• Problem to solve:
Before copying, set the pictures aside; then repeat every line below verbatim.

── Recorded data ──

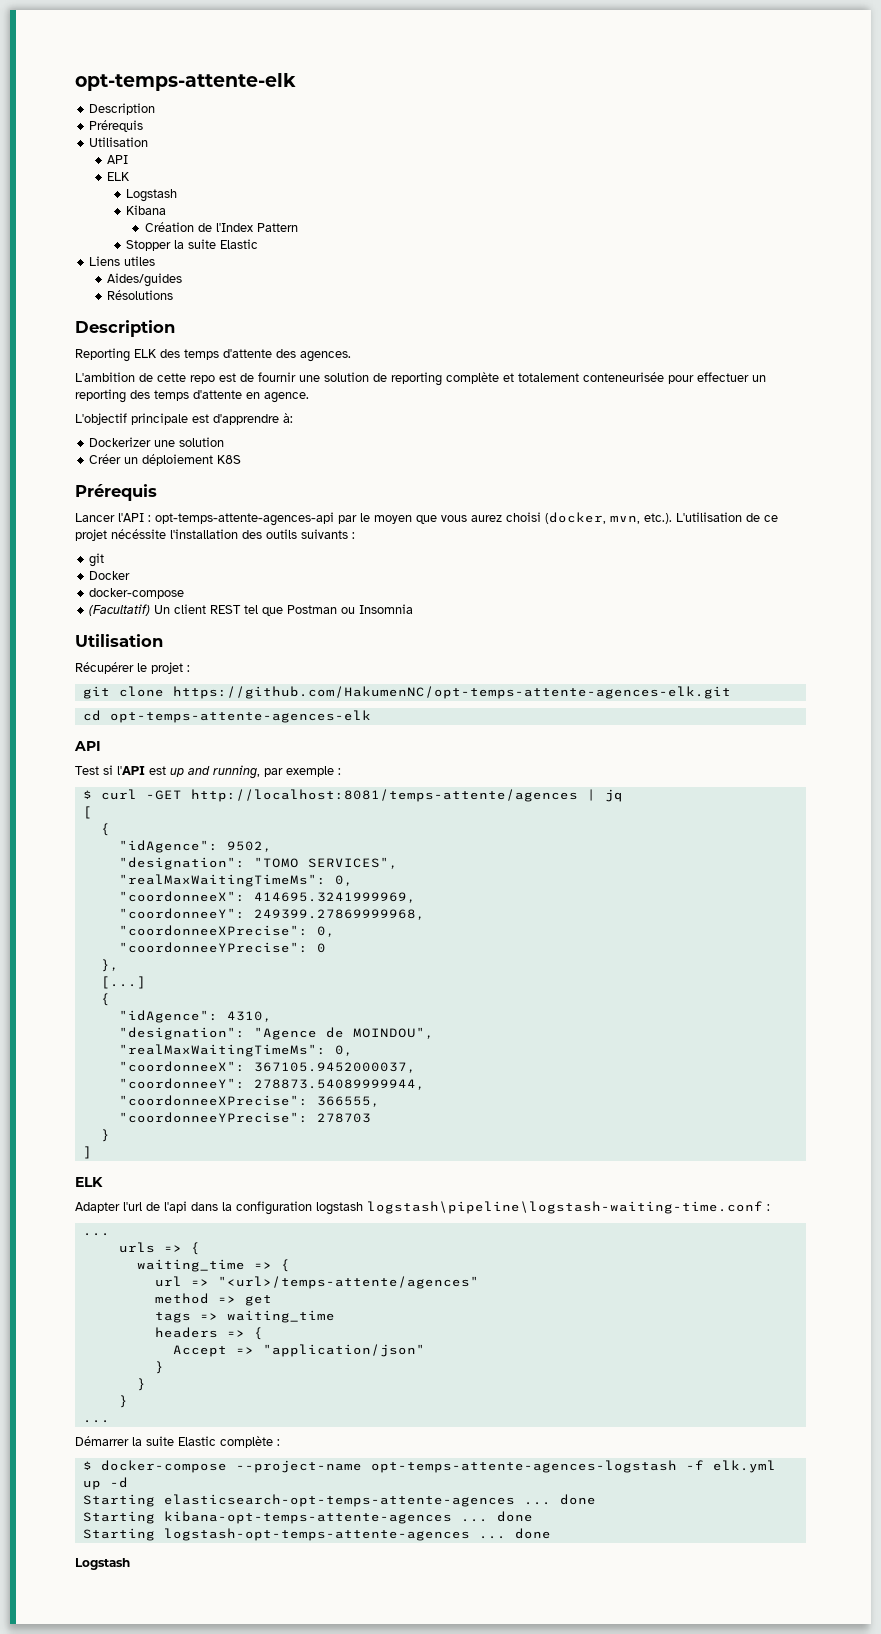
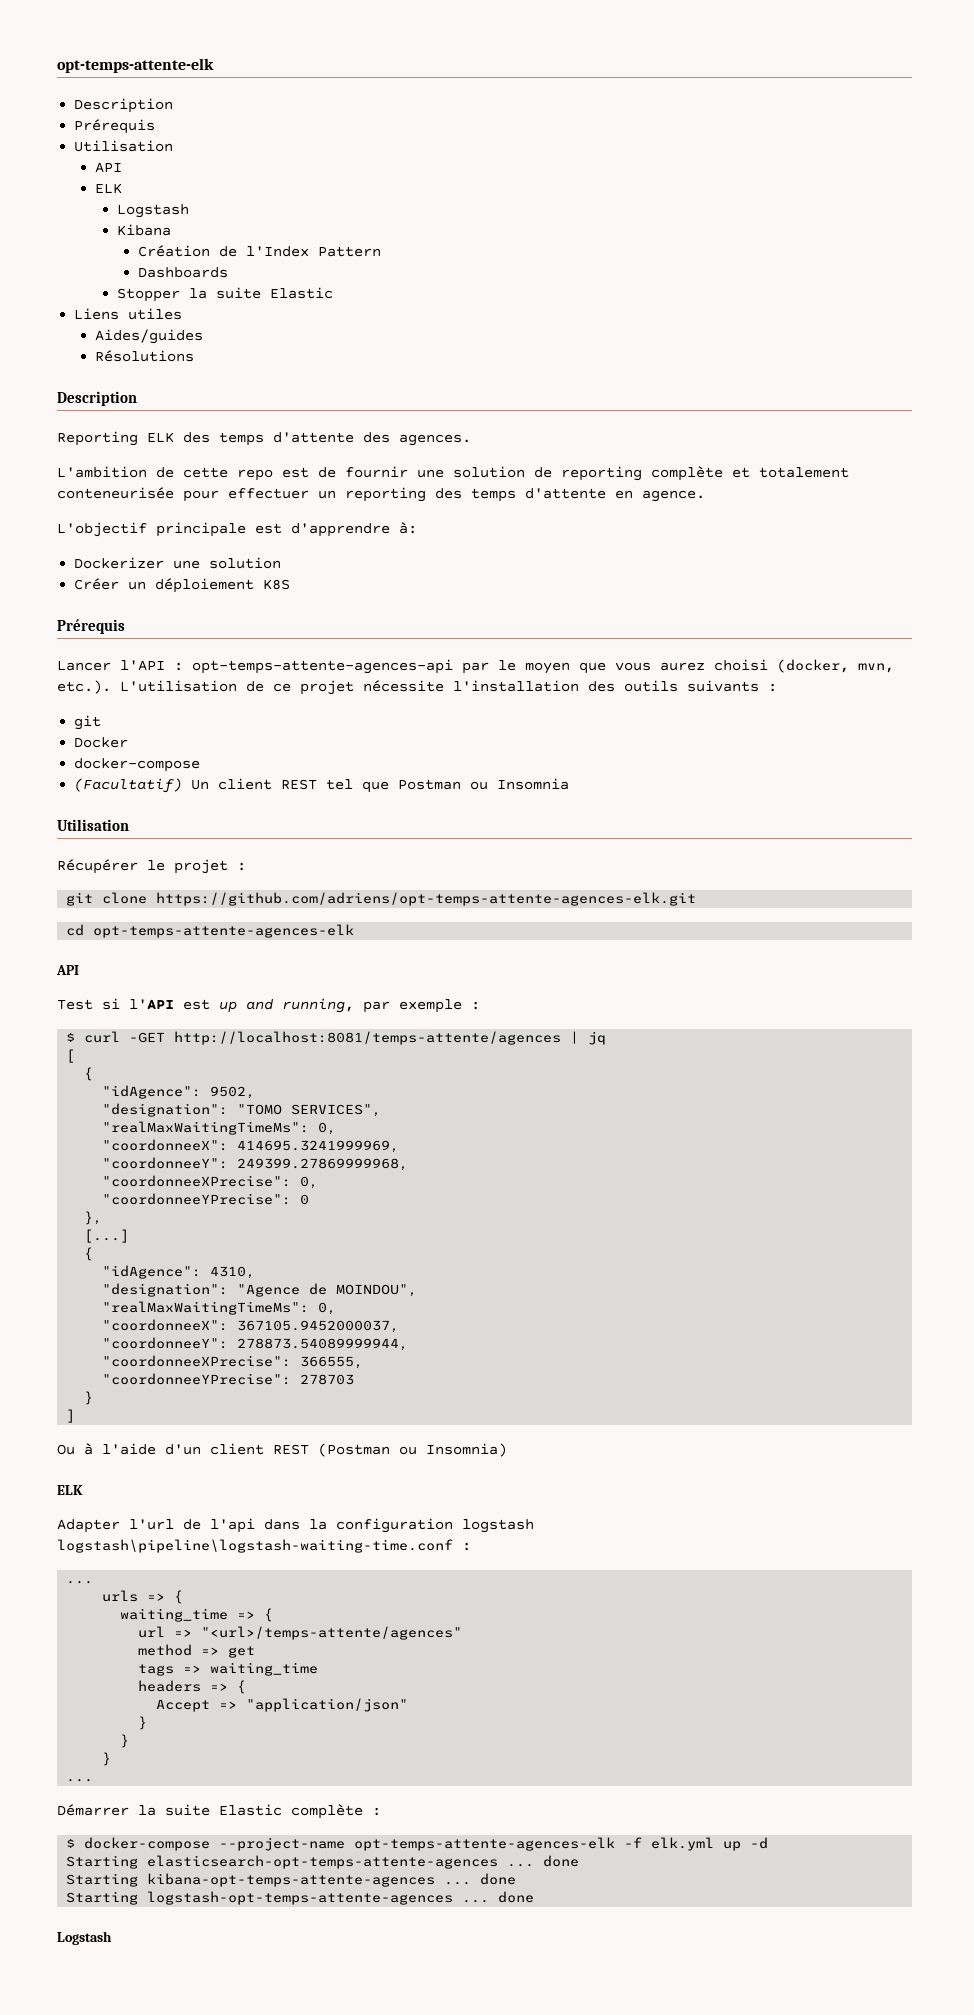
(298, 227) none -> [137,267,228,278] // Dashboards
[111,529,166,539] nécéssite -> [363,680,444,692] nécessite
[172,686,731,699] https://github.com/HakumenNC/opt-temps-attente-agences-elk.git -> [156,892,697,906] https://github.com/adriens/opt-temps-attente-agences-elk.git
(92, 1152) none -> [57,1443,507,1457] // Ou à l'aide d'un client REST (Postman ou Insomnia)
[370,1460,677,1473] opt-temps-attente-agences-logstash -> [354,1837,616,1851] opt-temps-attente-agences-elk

───

• Expected output:
(298, 227) none -> [137,267,228,278] // Dashboards
[111,529,166,539] nécéssite -> [363,680,444,692] nécessite
[172,686,731,699] https://github.com/HakumenNC/opt-temps-attente-agences-elk.git -> [156,892,697,906] https://github.com/adriens/opt-temps-attente-agences-elk.git
(92, 1152) none -> [57,1443,507,1457] // Ou à l'aide d'un client REST (Postman ou Insomnia)
[370,1460,677,1473] opt-temps-attente-agences-logstash -> [354,1837,616,1851] opt-temps-attente-agences-elk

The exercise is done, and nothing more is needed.